== Extracted data

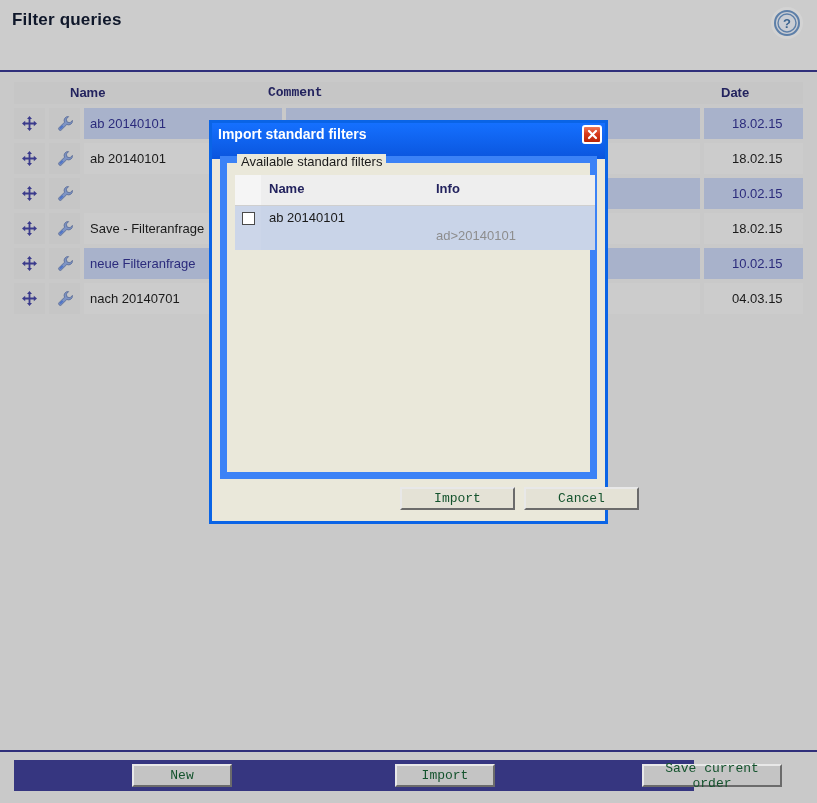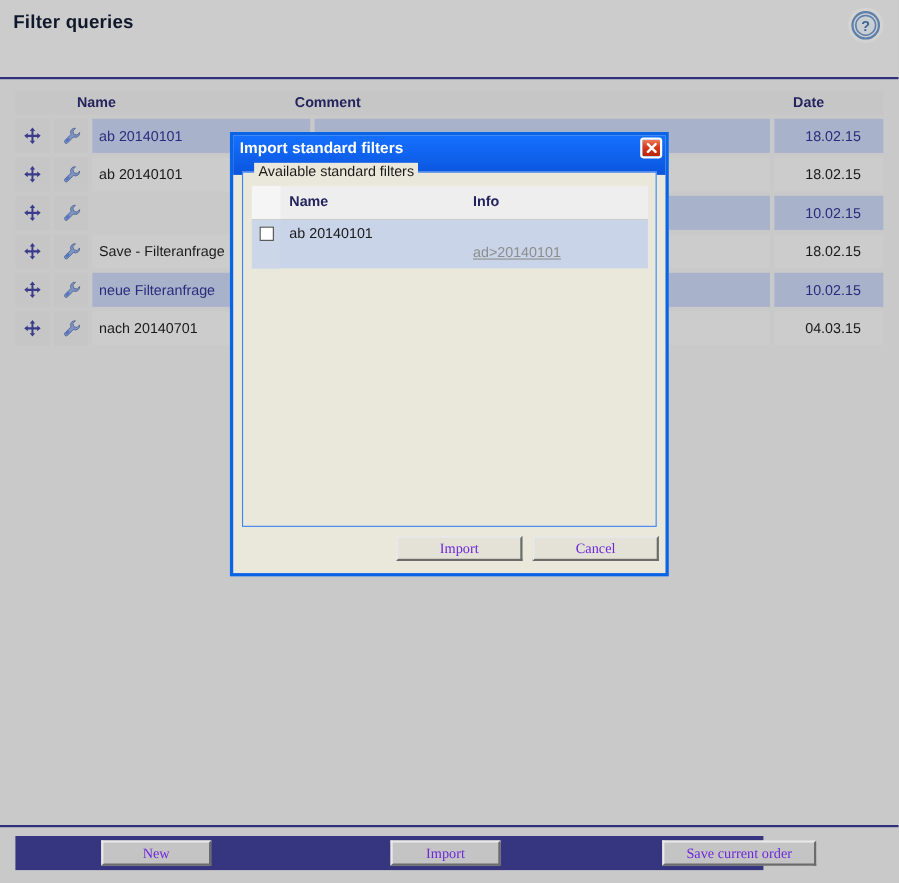--- a/index.html
+++ b/index.html
@@ -56,21 +56,21 @@
     position: relative;
   }
   .col-head span {
     position: absolute;
     top: 3px;
     font-weight: bold;
     font-size: 13px;
     color: #23235e;
   }
   .ch-name    { left: 56px; }
-  .ch-comment { left: 254px; }
+  .ch-comment { left: 254px; font-family: Liberation Mono, monospace; }
   .ch-date    { left: 707px; }
 
   .rows { position: relative; margin-top: 4px; }
   .row {
     position: relative;
     height: 31px;
     margin-bottom: 4px;
   }
   .cell-icon {
     position: absolute;
@@ -131,26 +131,27 @@
     left: 0; top: 750px;
     width: 817px; height: 0;
     border-top: 2px solid #2f2f7a;
   }
   .btn3d {
     background: #c4c4c4;
     border-top: 2px solid #e8e8e8;
     border-left: 2px solid #e8e8e8;
     border-right: 2px solid #6b6b6b;
     border-bottom: 2px solid #6b6b6b;
-    font-family: Liberation Serif, serif;
-    font-size: 13px;
-    color: #6d28d9;
+    font-family: Liberation Mono, monospace;
+    font-size: 13px;
+    color: #14532d;
     display: flex; align-items: center; justify-content: center;
     box-sizing: border-box;
     cursor: default;
+    margin-left: 40px;
   }
   .bb-btn { position: absolute; top: 4px; height: 23px; }
   .bb-new    { left: 78px;  width: 100px; }
   .bb-import { left: 341px; width: 100px; }
   .bb-save   { left: 588px; width: 140px; text-align: center; }
 
   
   .dialog {
     position: absolute;
     left: 209px; top: 120px;
@@ -183,21 +184,21 @@
     background: linear-gradient(to bottom, #f07a5a 0%, #d83a1a 45%, #b82408 100%);
     box-sizing: border-box;
     display: flex; align-items: center; justify-content: center;
   }
   .dlg-close svg { display: block; }
 
   .fieldset {
     position: absolute;
     left: 8px; top: 33px;
     width: 377px; height: 323px;
-    border: 1px solid #3b82f6;
+    border: 7px solid #3b82f6;
     background: #eae8da;
     box-sizing: border-box;
   }
   .legend {
     position: absolute;
     left: 10px; top: -9px;
     background: #eae8da;
     padding: 0 4px;
     font-size: 13px;
     color: #1a1a1a;
@@ -255,21 +256,20 @@
     color: #1a1a1a;
   }
   .it-info-cell {
     position: absolute;
     left: 195px; top: 0;
     width: 165px; height: 44px;
     padding: 22px 0 0 6px;
     box-sizing: border-box;
     font-size: 13px;
     color: #8d8d8d;
-    text-decoration: underline;
   }
 
   .dlg-btn { position: absolute; top: 364px; height: 23px; }
   .dlg-import { left: 148px; width: 115px; }
   .dlg-cancel { left: 272px; width: 115px; }
   .dlg-btn.btn3d { background: #e4e2d6; }
 </style>
 </head>
 <body>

====

Work request: Set down nothing but the lines from the one with "588px; width: 140px;" through the end of the records, keeping each line exactly as written and including both ends.

Exercise result:
   .bb-save   { left: 588px; width: 140px; text-align: center; }
 
   
   .dialog {
     position: absolute;
     left: 209px; top: 120px;
@@ -183,21 +184,21 @@
     background: linear-gradient(to bottom, #f07a5a 0%, #d83a1a 45%, #b82408 100%);
     box-sizing: border-box;
     display: flex; align-items: center; justify-content: center;
   }
   .dlg-close svg { display: block; }
 
   .fieldset {
     position: absolute;
     left: 8px; top: 33px;
     width: 377px; height: 323px;
-    border: 1px solid #3b82f6;
+    border: 7px solid #3b82f6;
     background: #eae8da;
     box-sizing: border-box;
   }
   .legend {
     position: absolute;
     left: 10px; top: -9px;
     background: #eae8da;
     padding: 0 4px;
     font-size: 13px;
     color: #1a1a1a;
@@ -255,21 +256,20 @@
     color: #1a1a1a;
   }
   .it-info-cell {
     position: absolute;
     left: 195px; top: 0;
     width: 165px; height: 44px;
     padding: 22px 0 0 6px;
     box-sizing: border-box;
     font-size: 13px;
     color: #8d8d8d;
-    text-decoration: underline;
   }
 
   .dlg-btn { position: absolute; top: 364px; height: 23px; }
   .dlg-import { left: 148px; width: 115px; }
   .dlg-cancel { left: 272px; width: 115px; }
   .dlg-btn.btn3d { background: #e4e2d6; }
 </style>
 </head>
 <body>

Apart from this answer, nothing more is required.